== Record set ==
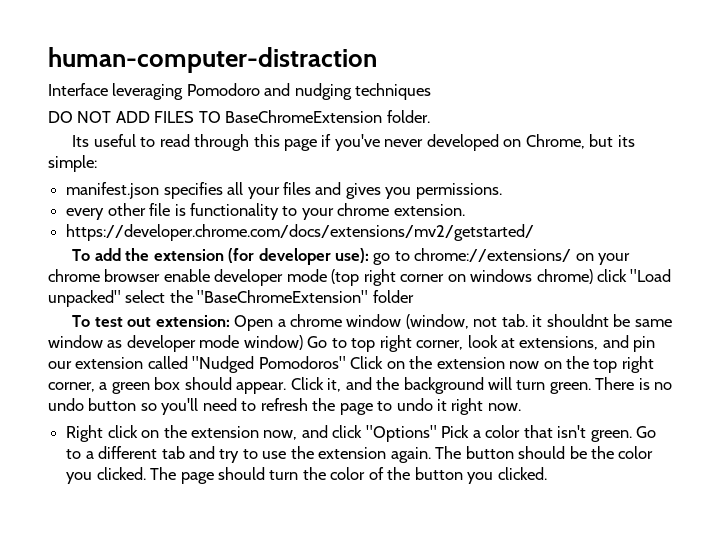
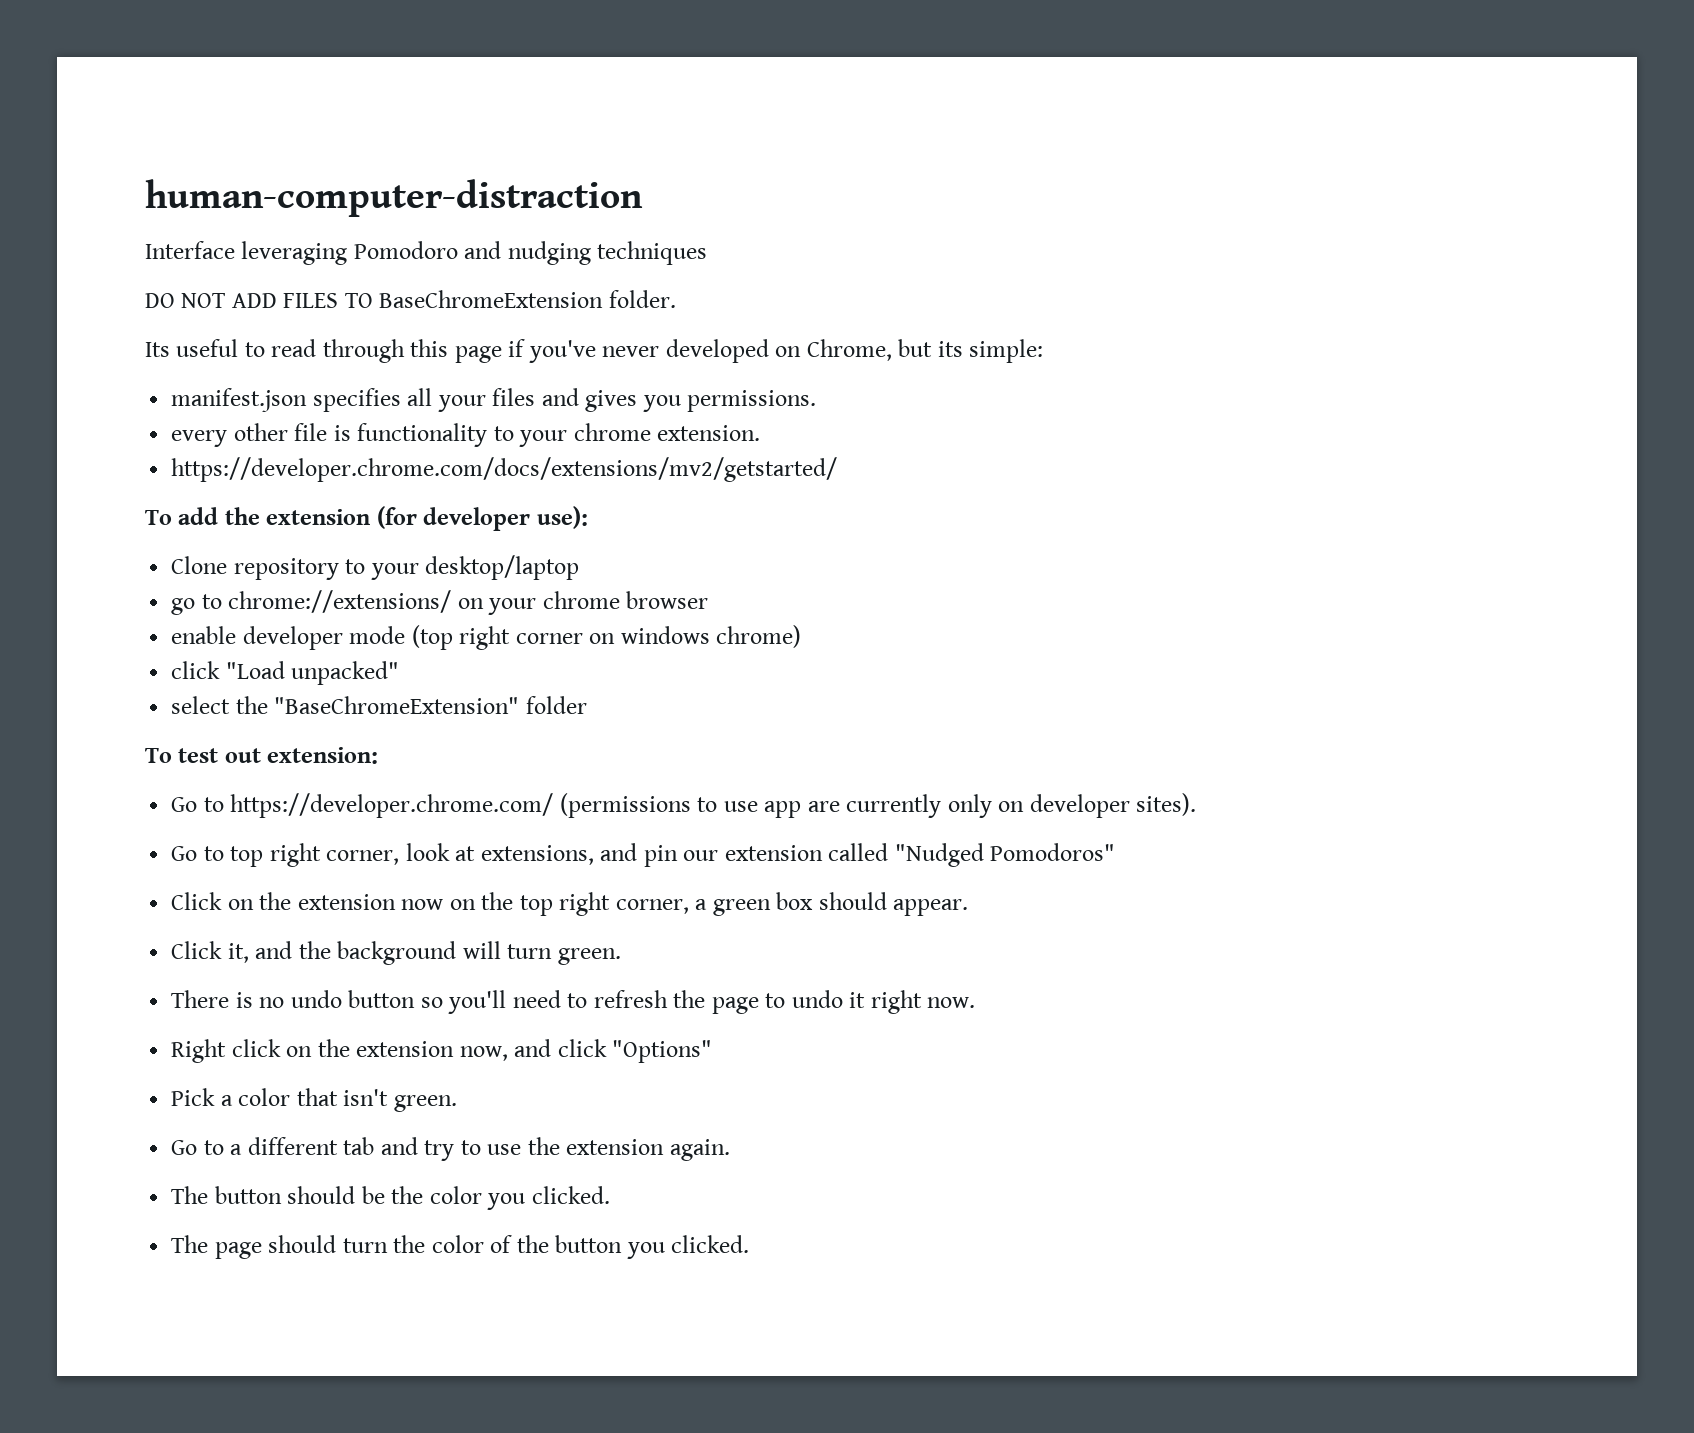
(369, 255) none -> [171,555,580,580] // Clone repository to your desktop/laptop //
(161, 275) none -> (709, 600) //
(593, 276) none -> (802, 636) //
(121, 298) none -> (400, 673) //
[234,314,672,331] [48,335,303,352] Open a chrome window (window, not tab. it shouldnt be same window as developer mode window) -> [171,793,1197,818] // Go to https://developer.chrome.com/ (permissions to use app are currently only on developer sites). //
(346, 362) none -> (1116, 852) //
(287, 388) none -> (969, 907) //
(591, 388) none -> (621, 956) //
(437, 433) none -> (713, 1051) //
(632, 436) none -> (457, 1103) //
(431, 455) none -> (730, 1150) //
(146, 473) none -> (610, 1195) //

== Work to be completed ==
Reproduce, with both ends included, the lines from the one holding "(161, 275) none -> (709, 600) //" to the end of the records above.

== Exercise response ==
(161, 275) none -> (709, 600) //
(593, 276) none -> (802, 636) //
(121, 298) none -> (400, 673) //
[234,314,672,331] [48,335,303,352] Open a chrome window (window, not tab. it shouldnt be same window as developer mode window) -> [171,793,1197,818] // Go to https://developer.chrome.com/ (permissions to use app are currently only on developer sites). //
(346, 362) none -> (1116, 852) //
(287, 388) none -> (969, 907) //
(591, 388) none -> (621, 956) //
(437, 433) none -> (713, 1051) //
(632, 436) none -> (457, 1103) //
(431, 455) none -> (730, 1150) //
(146, 473) none -> (610, 1195) //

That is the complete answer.